* [TO DO]: Using the listing below, give again exactly the lines from the line with "Liberation Sans, sans-serif;" to the line with "line-height: 1.25;", inclusive, without the pictures.

* [DATA SECTION]:
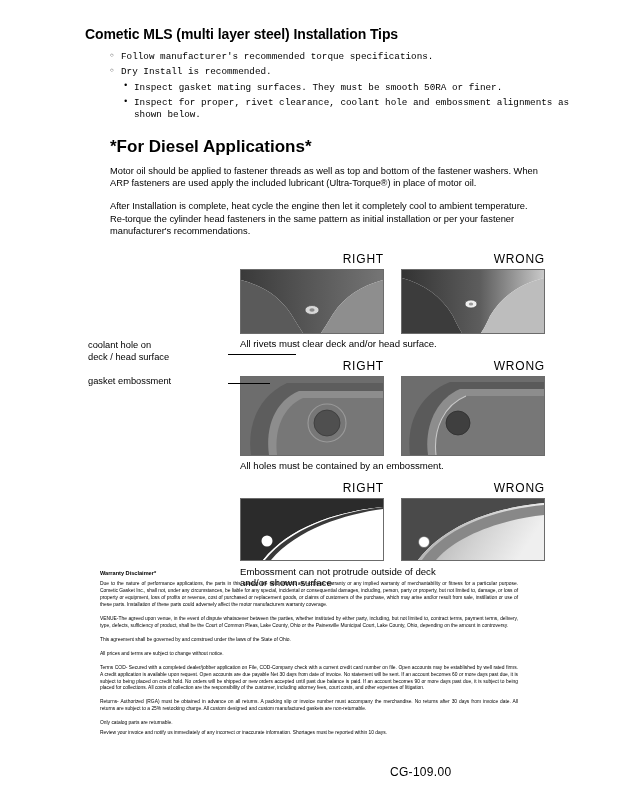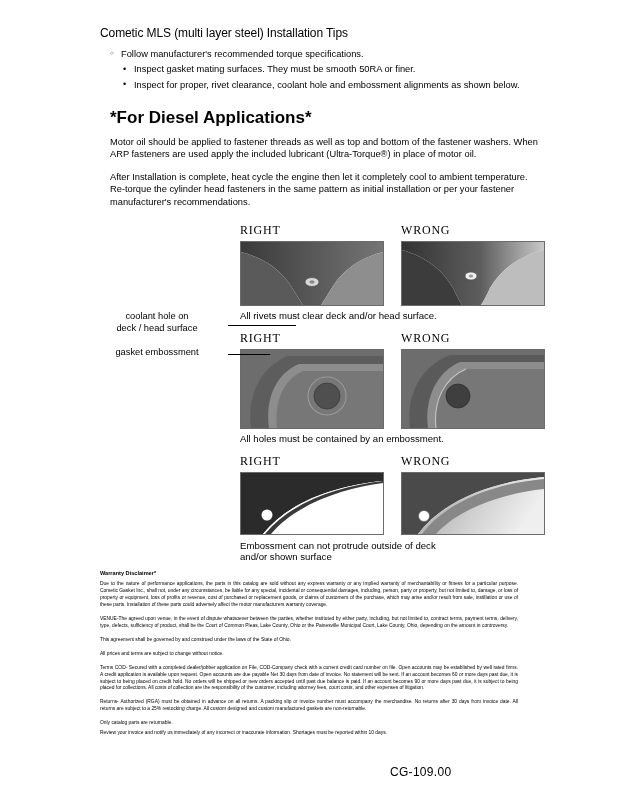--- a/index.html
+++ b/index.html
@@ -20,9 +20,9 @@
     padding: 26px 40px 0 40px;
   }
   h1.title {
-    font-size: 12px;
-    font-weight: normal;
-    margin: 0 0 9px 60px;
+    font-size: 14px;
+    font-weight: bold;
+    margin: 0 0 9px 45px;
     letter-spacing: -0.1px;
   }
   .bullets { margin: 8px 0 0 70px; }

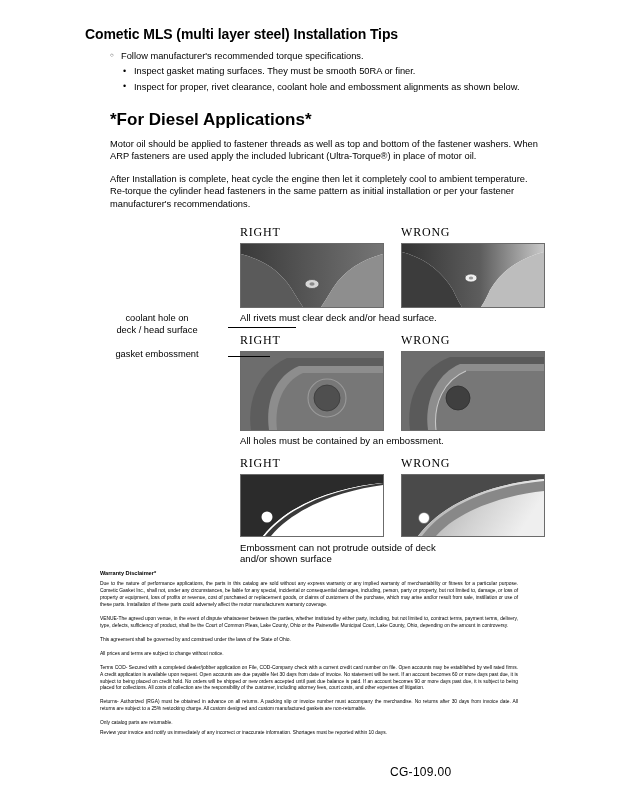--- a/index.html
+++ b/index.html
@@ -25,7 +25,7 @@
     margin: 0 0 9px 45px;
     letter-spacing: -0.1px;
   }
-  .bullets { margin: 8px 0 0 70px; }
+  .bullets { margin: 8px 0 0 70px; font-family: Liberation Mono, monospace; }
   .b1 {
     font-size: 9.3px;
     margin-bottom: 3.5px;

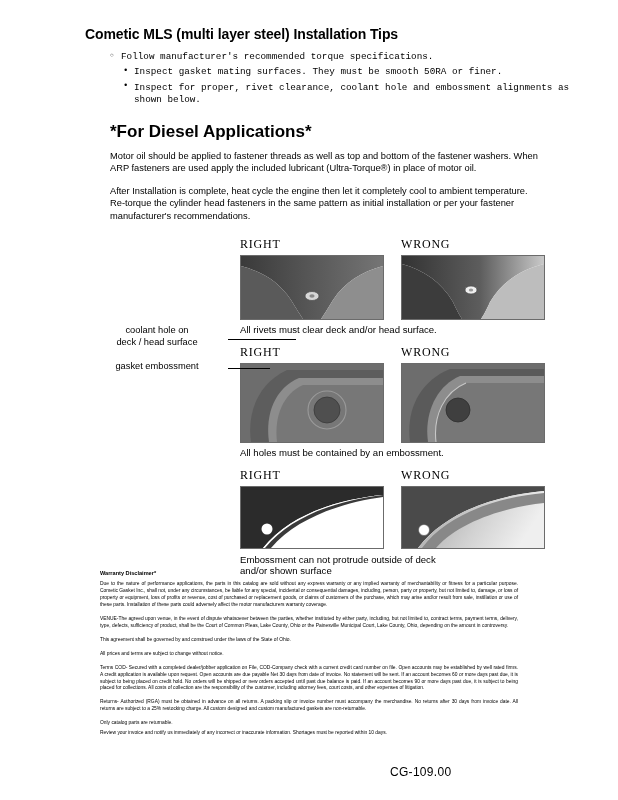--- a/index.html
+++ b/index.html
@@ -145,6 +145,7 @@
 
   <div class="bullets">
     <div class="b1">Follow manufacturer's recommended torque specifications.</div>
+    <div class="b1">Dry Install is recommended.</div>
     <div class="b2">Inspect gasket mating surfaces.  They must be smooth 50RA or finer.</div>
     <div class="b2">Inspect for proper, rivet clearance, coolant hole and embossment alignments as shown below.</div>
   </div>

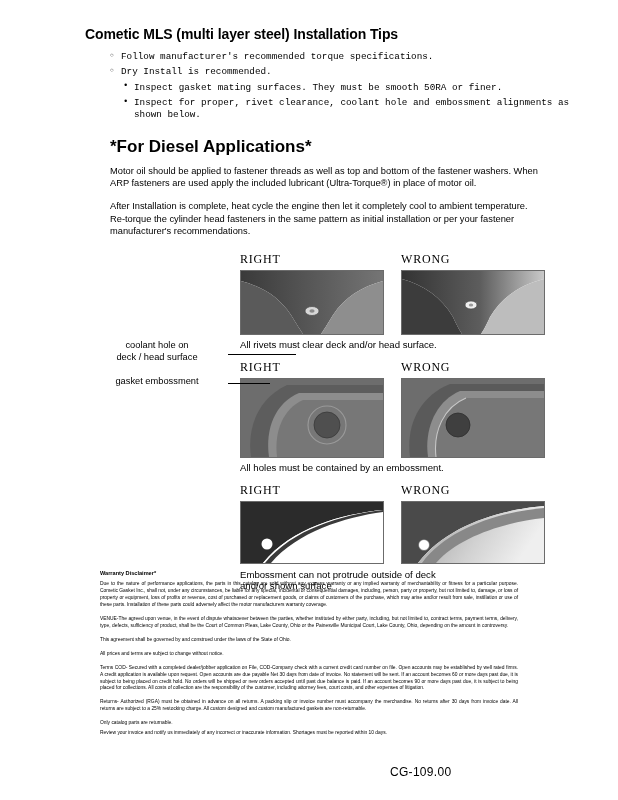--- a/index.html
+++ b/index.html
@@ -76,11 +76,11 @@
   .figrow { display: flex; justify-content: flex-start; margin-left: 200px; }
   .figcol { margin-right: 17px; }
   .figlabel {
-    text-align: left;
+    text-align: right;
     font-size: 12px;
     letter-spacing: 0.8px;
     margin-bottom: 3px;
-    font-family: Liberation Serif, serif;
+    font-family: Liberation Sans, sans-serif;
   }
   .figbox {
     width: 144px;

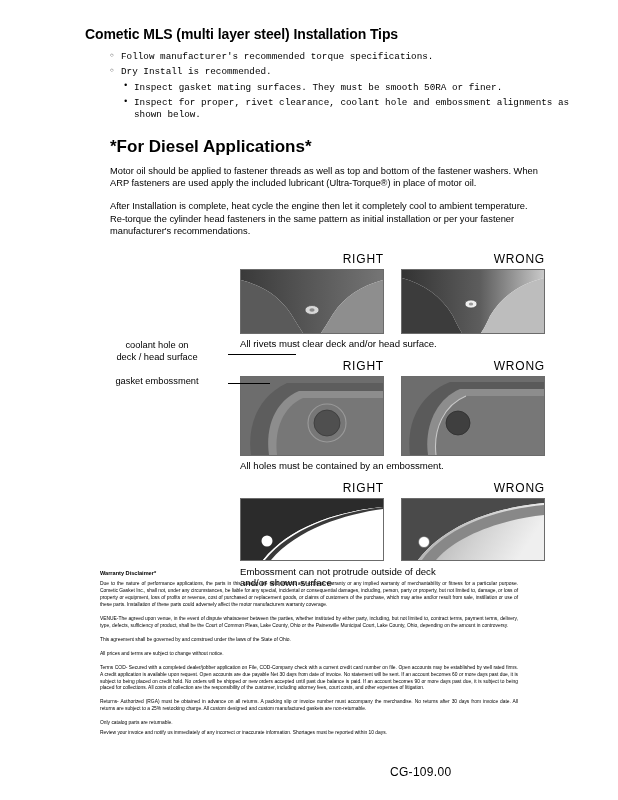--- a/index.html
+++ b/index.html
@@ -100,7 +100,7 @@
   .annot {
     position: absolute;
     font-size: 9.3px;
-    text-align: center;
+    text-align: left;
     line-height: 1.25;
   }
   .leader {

* * *

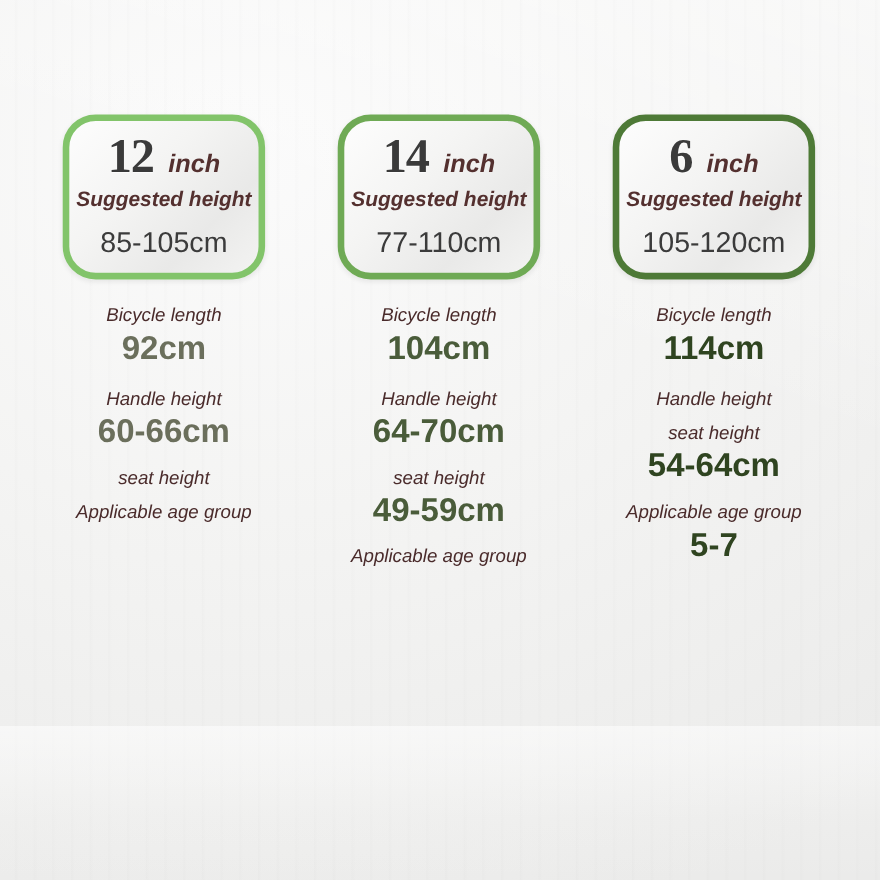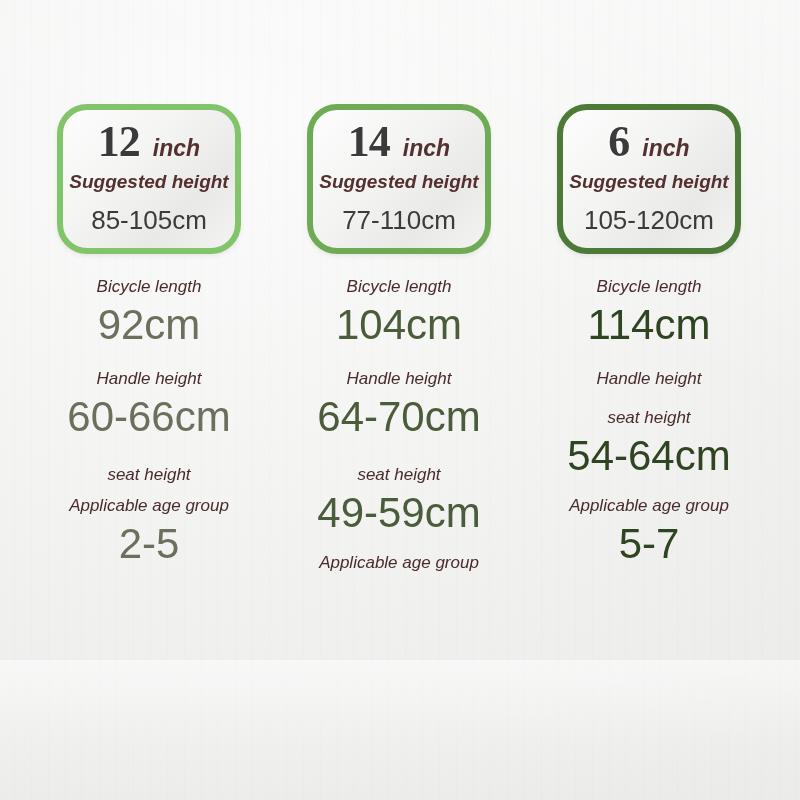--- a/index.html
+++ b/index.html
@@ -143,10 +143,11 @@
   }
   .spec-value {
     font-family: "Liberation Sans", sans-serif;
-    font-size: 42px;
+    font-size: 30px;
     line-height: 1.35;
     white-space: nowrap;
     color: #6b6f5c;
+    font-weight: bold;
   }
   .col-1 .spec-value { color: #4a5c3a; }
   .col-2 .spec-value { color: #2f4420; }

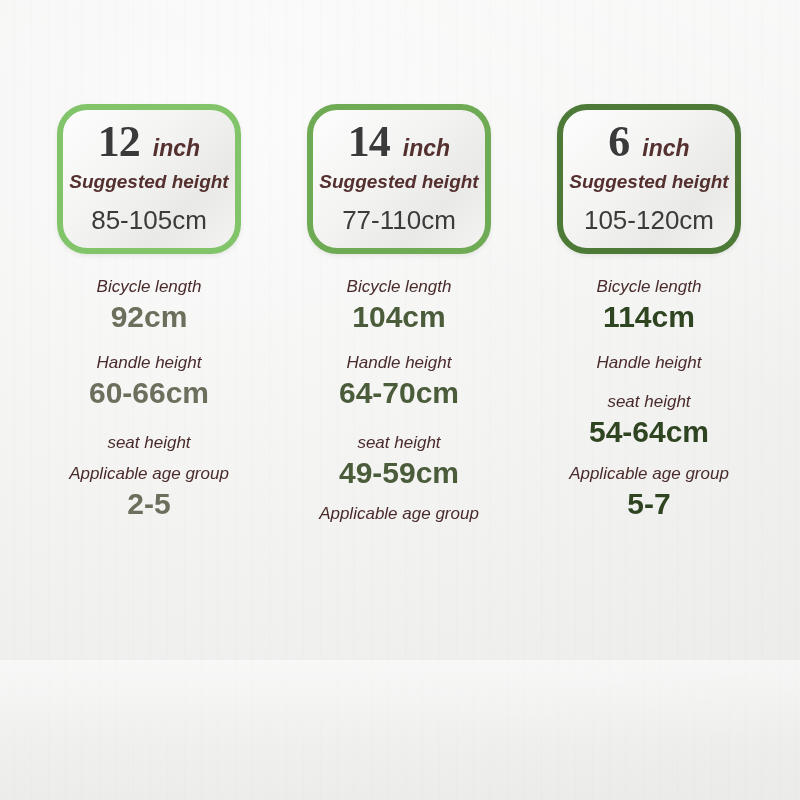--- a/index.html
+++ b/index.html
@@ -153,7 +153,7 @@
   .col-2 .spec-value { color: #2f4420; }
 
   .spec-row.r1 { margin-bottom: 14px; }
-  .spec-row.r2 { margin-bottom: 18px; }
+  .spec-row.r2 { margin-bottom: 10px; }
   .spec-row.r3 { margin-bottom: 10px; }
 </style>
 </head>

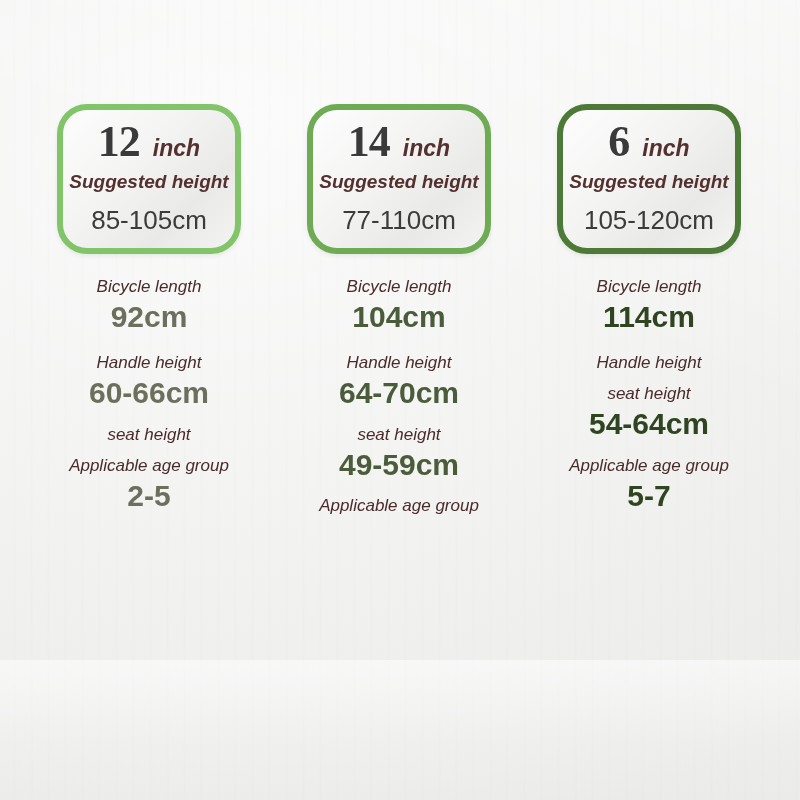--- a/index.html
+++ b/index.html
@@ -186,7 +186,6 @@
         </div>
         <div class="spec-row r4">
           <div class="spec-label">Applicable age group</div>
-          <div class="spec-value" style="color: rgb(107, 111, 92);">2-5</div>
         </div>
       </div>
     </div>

* [TASK SOLUTION]:
+    font-family: Liberation Sans, sans-serif;
   }
   .figbox {
     width: 144px;

--- a/index.html
+++ b/index.html
@@ -100,7 +100,7 @@
   .annot {
     position: absolute;
     font-size: 9.3px;
-    text-align: center;
+    text-align: left;
     line-height: 1.25;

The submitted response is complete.